Bir süre önce taşındığım bu köy, pek çok açıdan muazzam bir yer ve sizi kaybettiğimi hissettiğim günden bu yana, her saniye zihnimde başka bir umudun cenazesini yaşıyor olmasaydım, burası gerçek anlamda bana huzur verebilirdi. Kuşların cıvıltısı dahi acı bir ağı anımsatıyorken bana ve güneşin avuçlarımı ısıtan ışıkları tenimi yakıyor gibiyken, etrafımı saran yeşil duvarların arasındaki kaygı, bu kez nefesime değil, yüreğime bir kement bağlıyor. Onu hala canlı tutan bağlardan biri günler önce koptuğunda, biraz daha sıkılaşmıştı bu acımasız zincir ve görüyorum ki ancak iki olasılık var önümde. Biri, hala yaşıyor olmanız ihtimalinde kalbimin o kementten kurtulacağı yönünde; diğeri ise... Korktuğum lakin inkâr edemediğim o ihtimal, son nefesinizi vermiş olmanız. Bu durumda, zavallı yüreğim, daha fazla nasıl savaşabilir ki?

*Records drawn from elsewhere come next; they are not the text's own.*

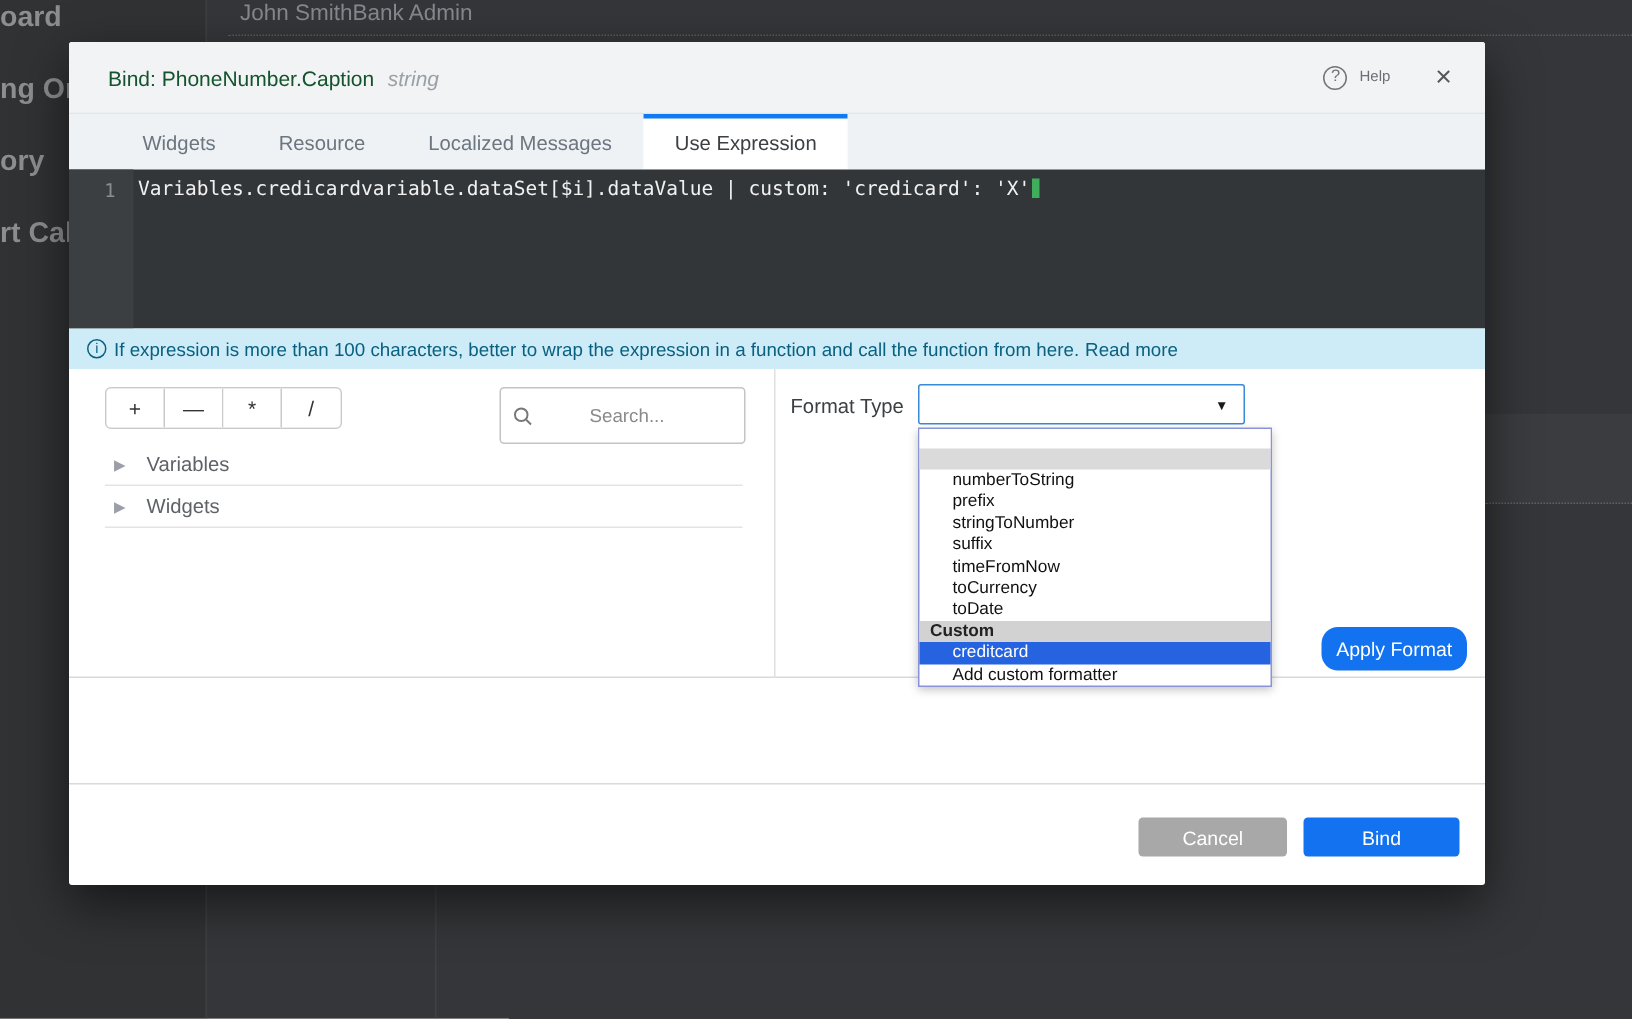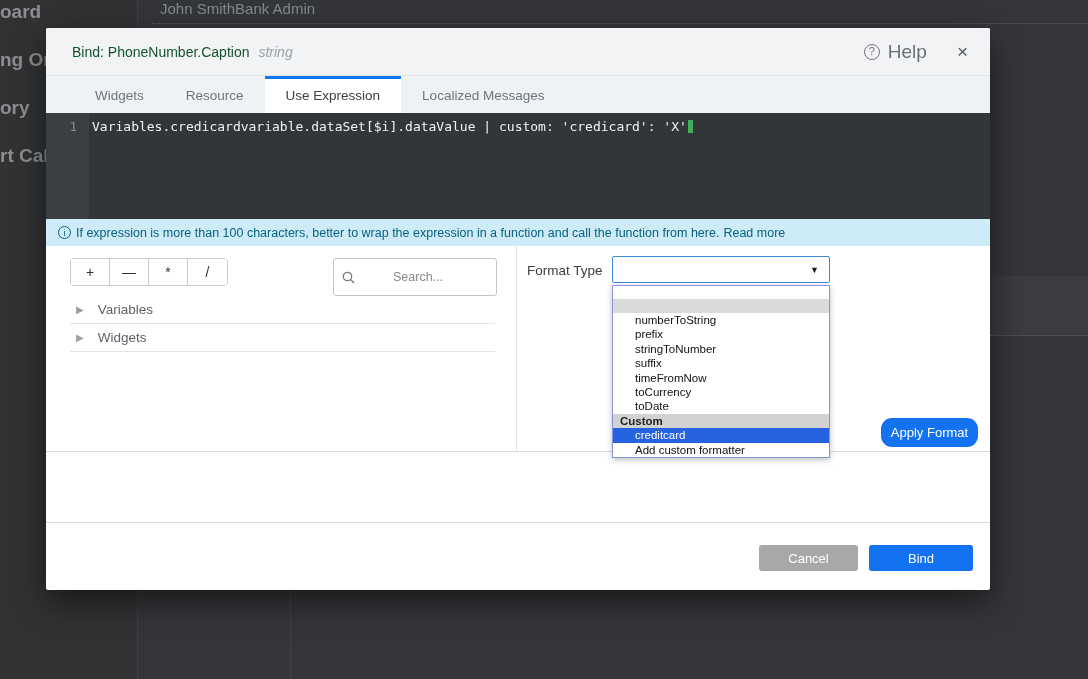--- a/index.html
+++ b/index.html
@@ -30,7 +30,7 @@
   .header-right { margin-left: auto; display: flex; align-items: center; gap: 8px; }
   .help-icon { width: 16px; height: 16px; border: 1.4px solid #737579; border-radius: 50%;
     color: #737579; font-size: 11px; line-height: 13px; text-align: center; cursor: pointer; }
-  .help-label { font-size: 19px; color: #6c7075; cursor: pointer; margin-right: 22px; }
+  .help-label { font-size: 10px; color: #6c7075; cursor: pointer; margin-right: 22px; }
   .close-icon { font-size: 19px; color: #56595c; cursor: pointer; line-height: 19px; }
 
   

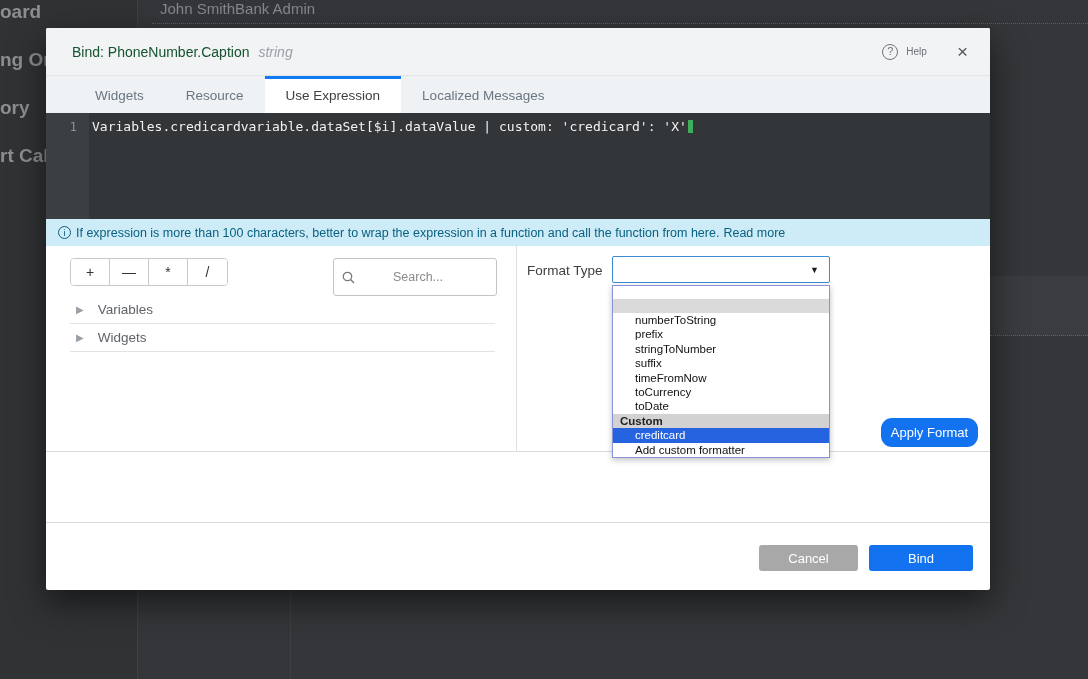--- a/index.html
+++ b/index.html
@@ -138,8 +138,8 @@
     <div class="tabbar">
       <div class="tab">Widgets</div>
       <div class="tab">Resource</div>
+      <div class="tab">Localized Messages</div>
       <div class="tab active">Use Expression</div>
-      <div class="tab">Localized Messages</div>
     </div>
 
     <div class="editor">

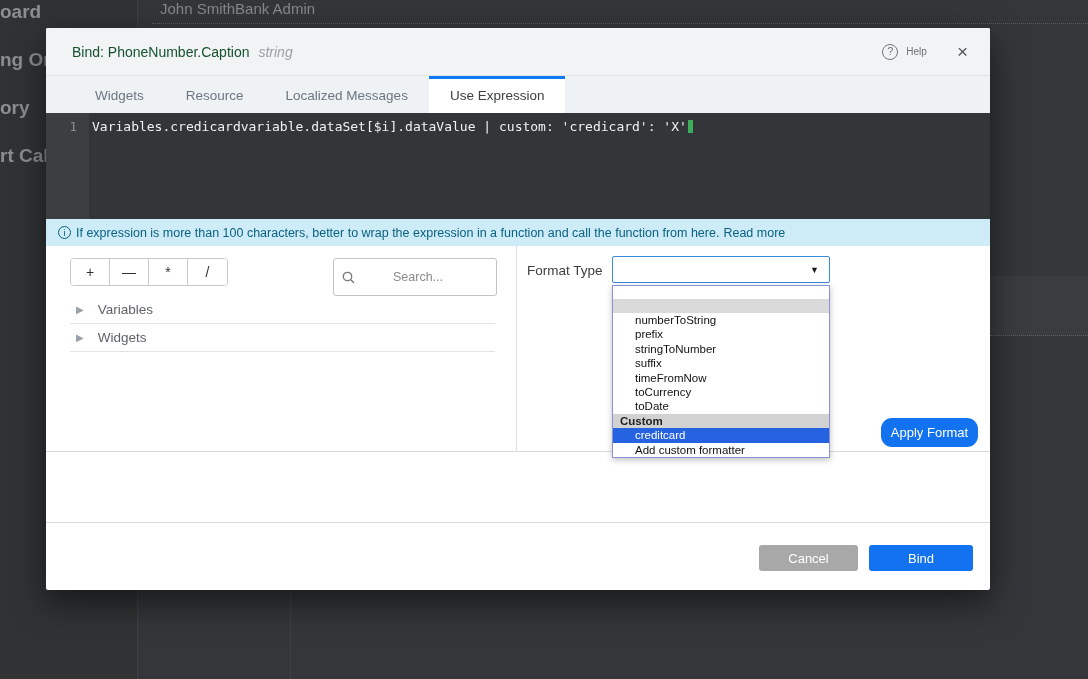--- a/index.html
+++ b/index.html
@@ -85,7 +85,7 @@
     display: flex; align-items: center; justify-content: flex-end; padding-right: 10px; }
   .select-arrow { font-size: 9px; color: #1a1a1a; }
 
-  .dropdown { position: absolute; left: 566px; top: 39px; width: 218px;
+  .dropdown { position: absolute; left: 566px; top: 39px; width: 236px;
     background: #fff; border: 1px solid #8a92d8; box-shadow: 0 2px 6px rgba(0,0,0,0.25); z-index: 5; }
   .dd-blank { height: 13px; background: #fff; cursor: pointer; }
   .dd-empty { height: 14px; background: #dadada; cursor: pointer; }

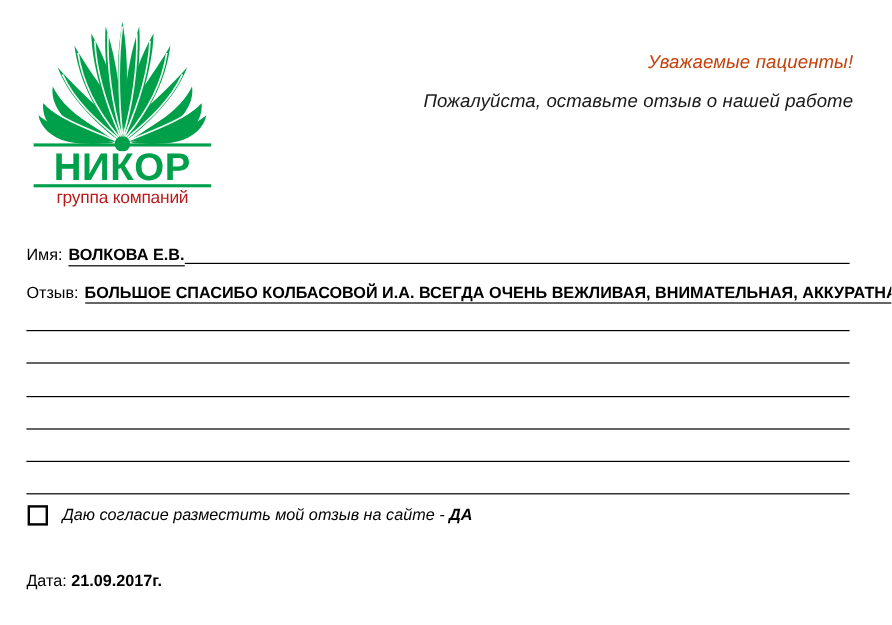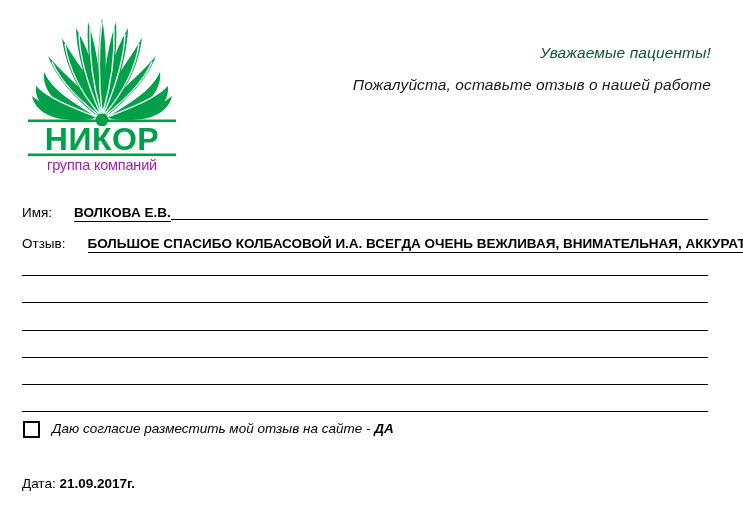--- a/index.html
+++ b/index.html
@@ -70,7 +70,7 @@
   .header-line-1 {
     font-style: italic;
     font-size: 15.5px;
-    color: #14532d;
+    color: #c2410c;
     letter-spacing: 0.1px;
     margin-bottom: 14px;
     white-space: nowrap;

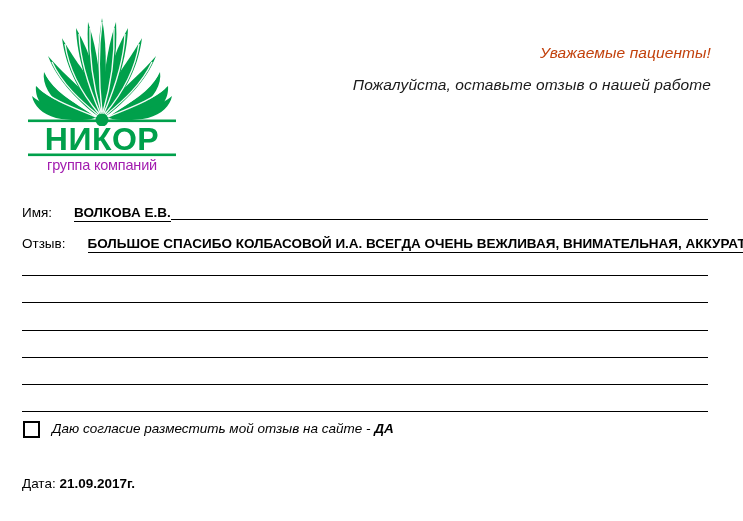--- a/index.html
+++ b/index.html
@@ -57,7 +57,7 @@
     text-align: center;
     font-size: 14.5px;
     letter-spacing: -0.2px;
-    color: #a21caf;
+    color: #b91c1c;
     white-space: nowrap;
   }
 

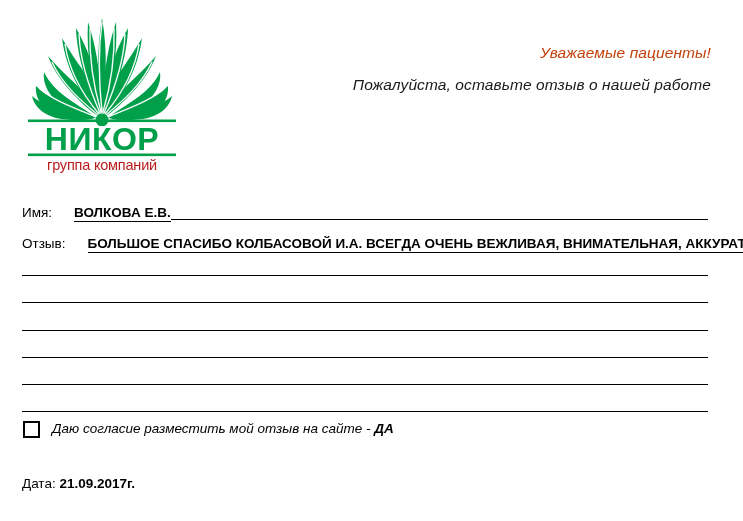--- a/index.html
+++ b/index.html
@@ -102,7 +102,7 @@
     color: #000;
     border-bottom: 1.6px solid #000;
     padding-bottom: 1px;
-    margin-left: 22px;
+    margin-left: 5px;
     flex: 0 0 auto;
   }
   .field-rest {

O günden sonra yüzümdeki cansızlığın farkına varmıştı pek çok kişi, özellikle Yüzbaşı sıhhatimin iyi olmadığından neredeyse emindi. Küçük Sincap bana canlı rengi ile gözlerimi kamaştıran bir meyve uzatırken "Gülümseyin lütfen, hanımefendi," demiş ancak ben bu ricasına karşılık veremediğimde, komşularının küçük kızının ellerini tutarak onunla dans etmeye ve neşeli bir şarkı mırıldanmaya başlamıştı. Küçük kız da ona eşlik etmişti ve hatta Yüzbaşı'nın dahi dudakları kıpırdıyordu. Beni gülümsetmek için ellerinden gelen her şeyi yapmışlardı o an, dün de çabaladılar ve bugün de, denemeye devam ediyorlar. Söylememiştim onlara hiçbir şey ve onlar da anlamamıştı umutlarımın öldüğünü, şayet öyle olsaydı ısrarcı olmazlardı. Bilirlerdi ki gülümsemenin tomurcukları umutlar olmadan açamazdı, o olmadan, bir yaz gününde dahi dallarda çürüyüp kalırlardı.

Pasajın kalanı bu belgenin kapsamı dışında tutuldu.